Š
Rutten FH, Heddema WS, Daggelders GJ, Hoes AW. Het laatste jaar van patiënten met hartfalen. Huisarts Wet 2013;56(1):18-21.
Doel
Onderzoek naar het beleid bij patiënten met hartfalen in hun laatste levensjaar.
Methode
Wij voerden een retrospectief dossieronderzoek uit in 23 Nederlandse huisartsenpraktijken. Aan de hand van elektronische medische dossiers van 399 patiënten met de diagnose hartfalen die overleden tussen 2001 en 2007 brachten wij de behandeling en zorg in het laatste levensjaar in beeld.
Resultaten
De gemiddelde leeftijd bij overlijden was 82,3 jaar (SD 8,8), de gemiddelde tijd tussen diagnose en overlijden was 48 maanden (van 3 tot 285 maanden). Van de onderzochte populatie overleed 33,3% thuis, 32,6% in een ziekenhuis, 22,6% in een verzorgingshuis en 11,5% in een verpleeghuis of hospice. De doodsoorzaak was bij 27,8% plotse hartdood, bij 23,1% progressief hartfalen en bij 49,1% niet-cardiaal. In het laatste levensjaar bezochten de patiënten gemiddeld 0,4 maal een cardiologische polikliniek en legde de huisarts gemiddeld 12,1 bezoeken af (van 0 tot 53).

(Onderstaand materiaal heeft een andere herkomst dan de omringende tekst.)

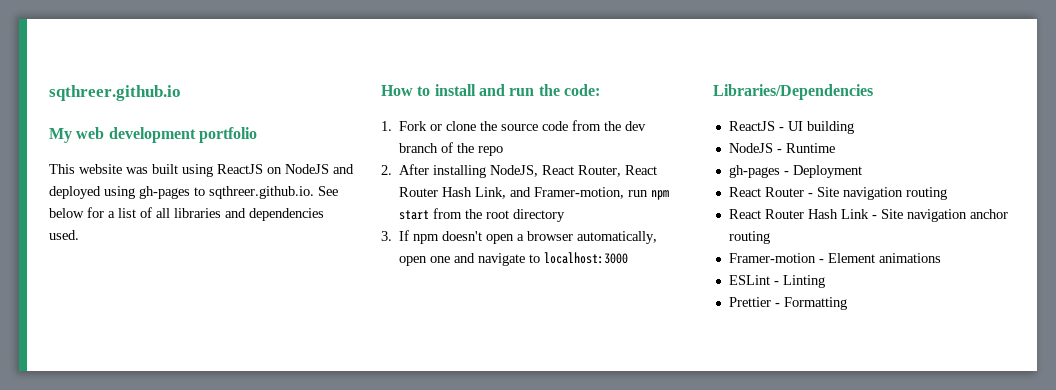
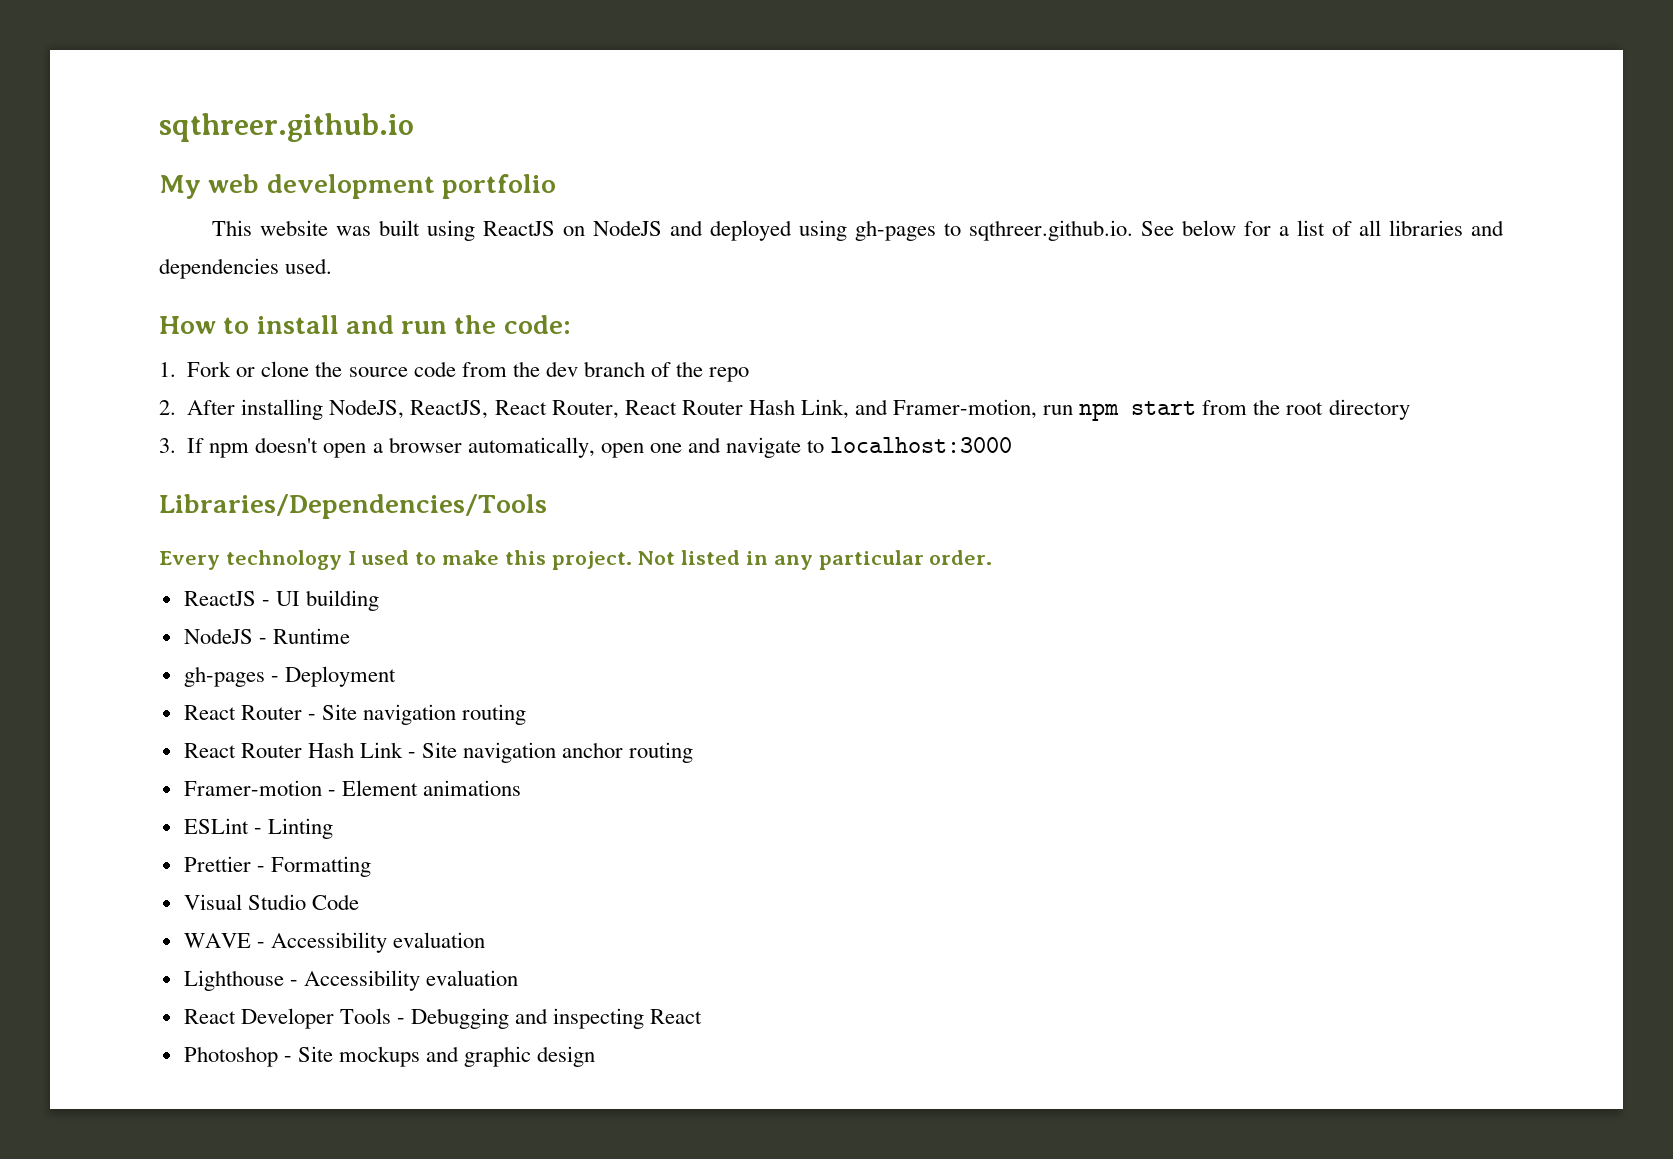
(539, 171) none -> [410,400,489,419] ReactJS,
[713,84,873,100] Libraries/Dependencies -> [159,494,547,519] [159,550,993,570] Libraries/Dependencies/Tools // Every technology I used to make this project. Not listed in any particular order.
(847, 303) none -> [183,894,359,910] [183,932,485,953] [183,970,518,991] [183,1008,703,1029] [183,1046,596,1067] // Visual Studio Code // WAVE - Accessibility evaluation // Lighthouse - Accessibility evaluation // React Developer Tools - Debugging and inspecting React // Photoshop - Site mockups and graphic design

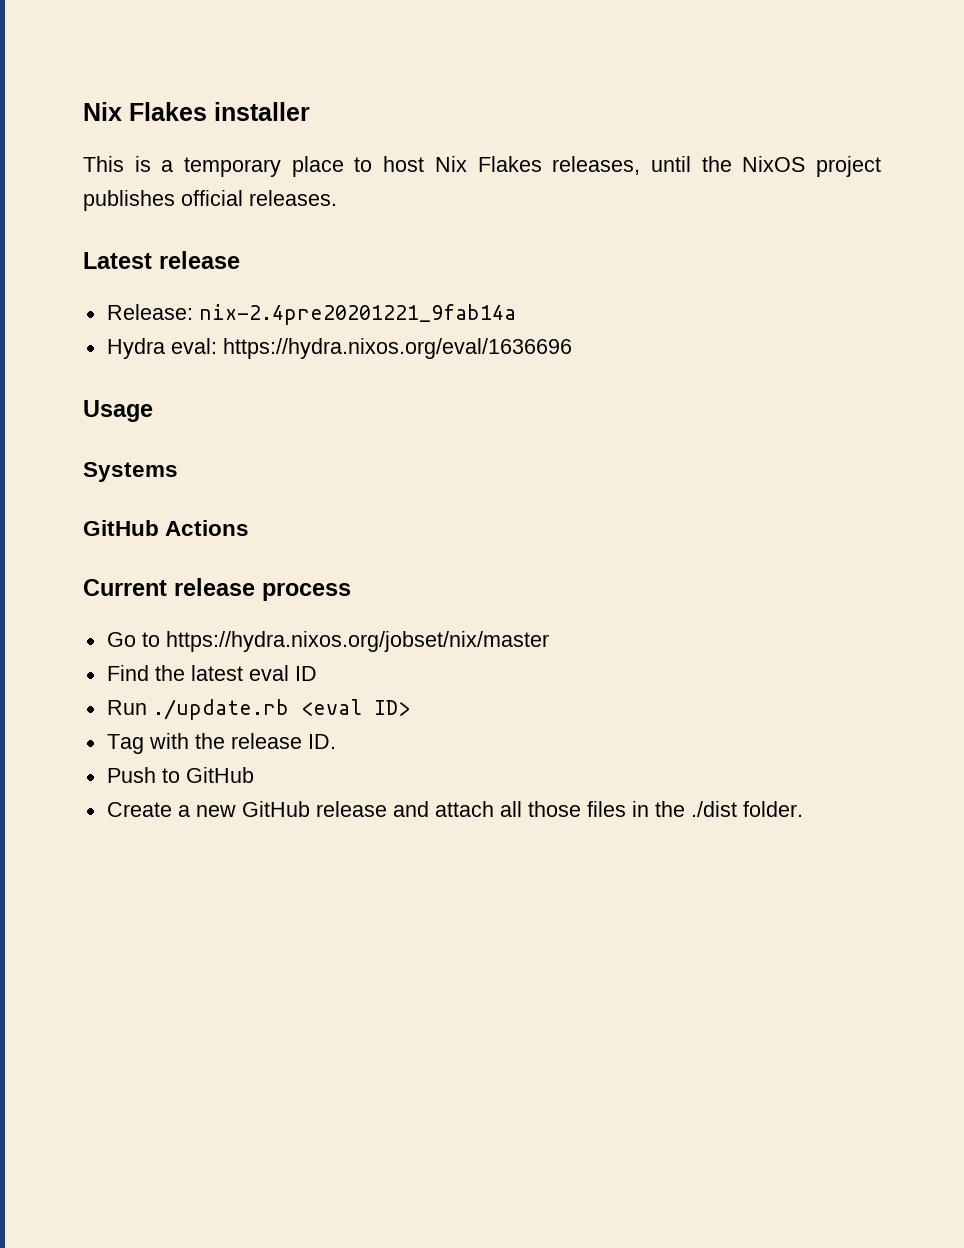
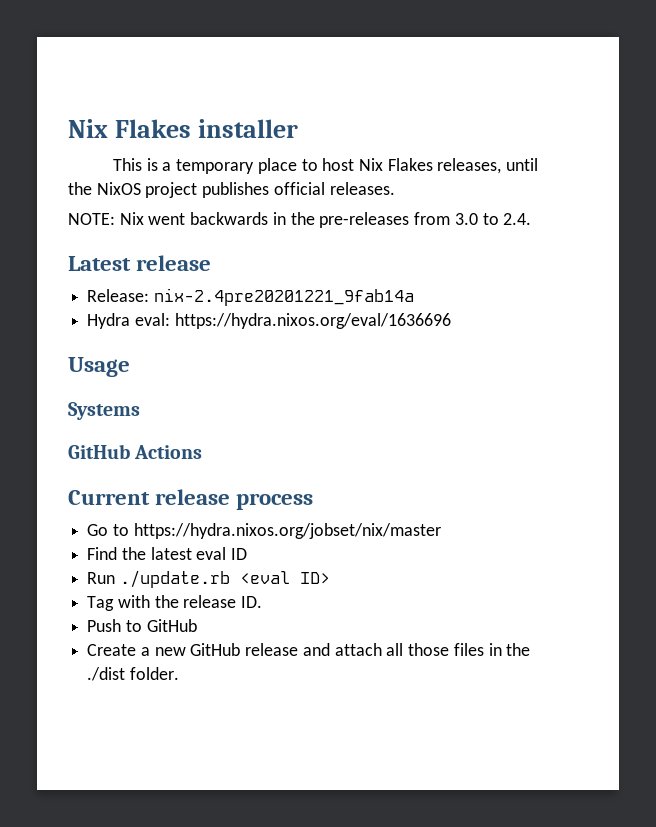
(337, 198) none -> [68,212,532,228] // NOTE: Nix went backwards in the pre-releases from 3.0 to 2.4.

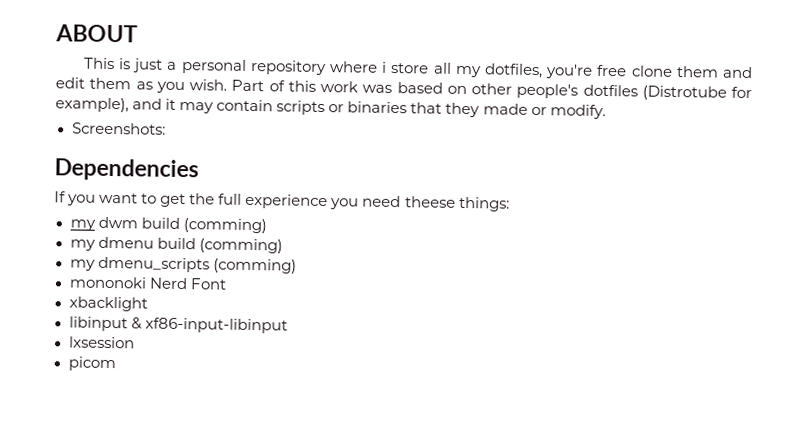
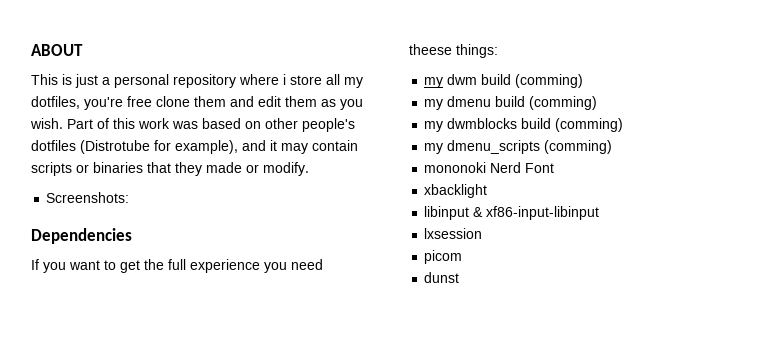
(283, 246) none -> [424,118,624,132] // my dwmblocks build (comming)
(116, 364) none -> [424,272,460,283] // dunst

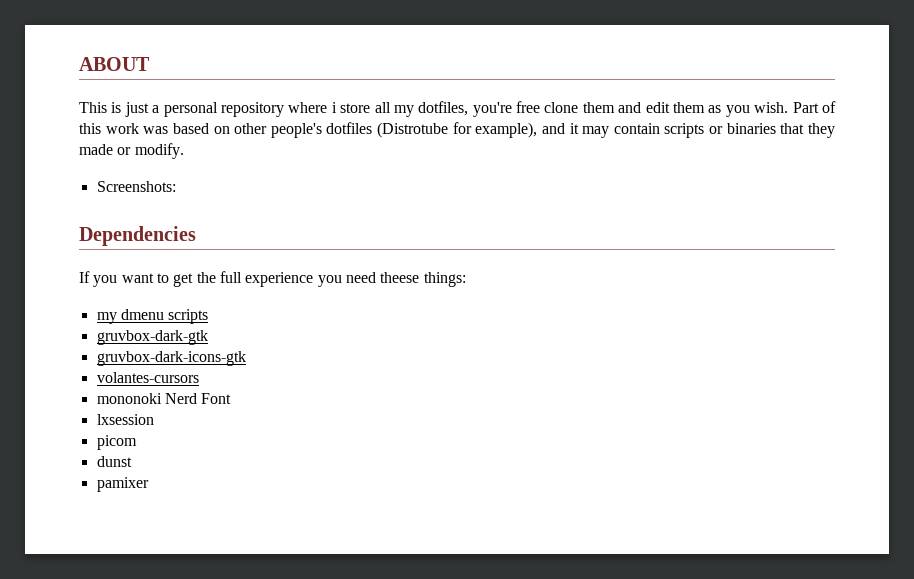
[447,74,584,88] [424,96,598,110] [424,118,624,132] [424,140,613,154] dwm build (comming) // my dmenu build (comming) // my dwmblocks build (comming) // my dmenu_scripts (comming) -> [120,309,209,324] [96,330,208,345] [96,351,246,366] [96,372,199,383] dmenu scripts // gruvbox-dark-gtk // gruvbox-dark-icons-gtk // volantes-cursors
[424,184,488,198] [424,206,600,220] // xbacklight // libinput & xf86-input-libinput -> (232, 398) none
(460, 277) none -> [96,477,149,492] // pamixer

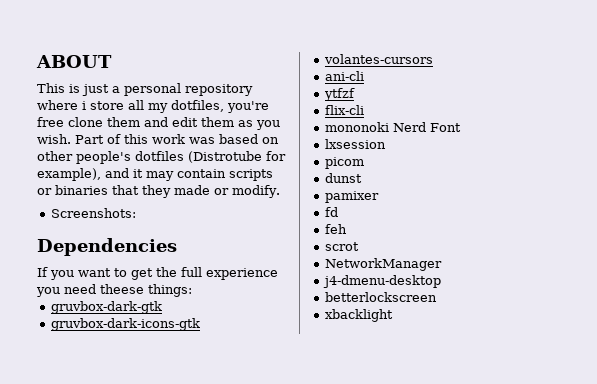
[96,309,209,324] // my dmenu scripts -> (192, 290) none
(199, 377) none -> [324,71,364,81] [323,88,355,101] [324,105,364,115] // ani-cli // ytfzf // flix-cli
(149, 484) none -> [324,207,338,217] [324,224,347,234] [324,242,359,251] [324,258,442,271] [322,275,441,288] [324,292,437,302] [324,309,393,322] // fd // feh // scrot // NetworkManager // j4-dmenu-desktop // betterlockscreen // xbacklight

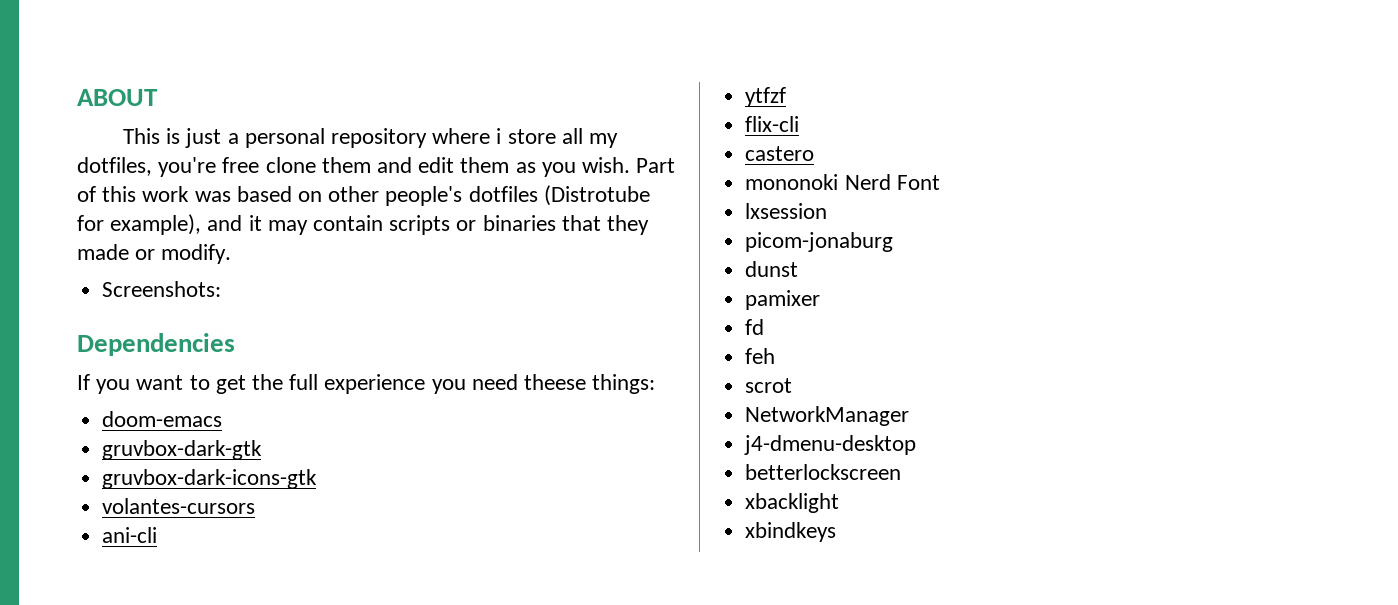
(192, 290) none -> [102,411,223,427] // doom-emacs
(364, 110) none -> [745,146,815,161] // castero
[324,157,364,169] picom -> [745,232,894,252] picom-jonaburg
(393, 315) none -> [745,522,837,542] // xbindkeys

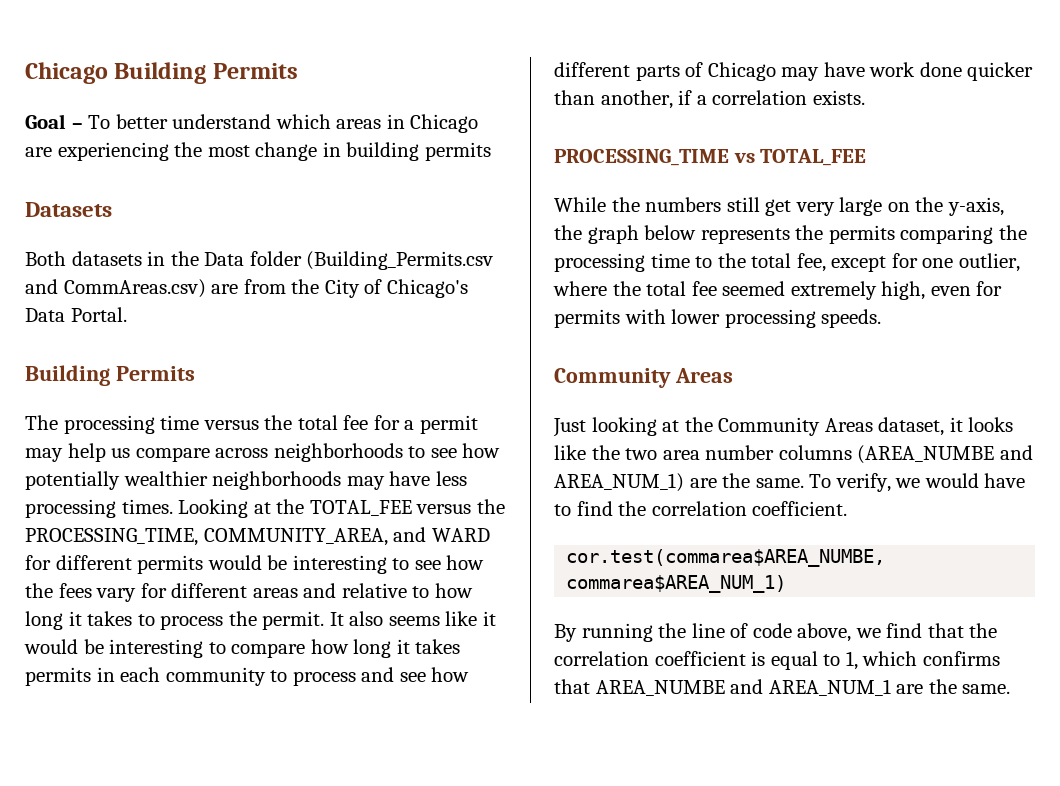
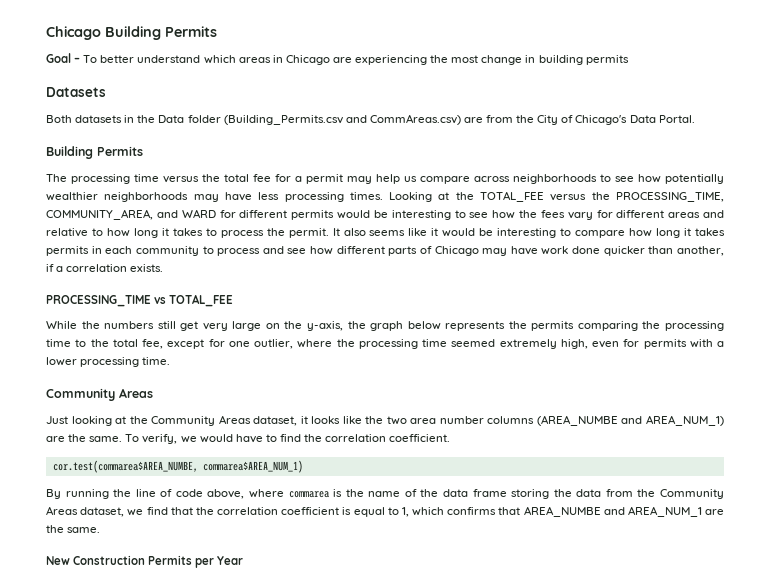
[646,281,717,296] total fee -> [358,339,447,349] processing time
(666, 316) none -> [717,341,724,347] a
[821,309,882,328] speeds. -> [142,357,171,365] time.
(852, 632) none -> [248,489,724,499] [46,506,125,517] where commarea is the name of the data frame storing the data from the Community Areas dataset,
(1011, 689) none -> [46,555,244,568] // New Construction Permits per Year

Tegen het einde van het leven kreeg 35% van de patiënten opiaten toegediend, 7% haloperidol, en 5% diuretica intraveneus.
Conclusie
Een minderheid van de patiënten met vergevorderd hartfalen maakt een duidelijke terminale fase door. De meerderheid overlijdt eerder met dan door hartfalen. In het laatste levensjaar levert de huisarts meer medische zorg dan de cardioloog.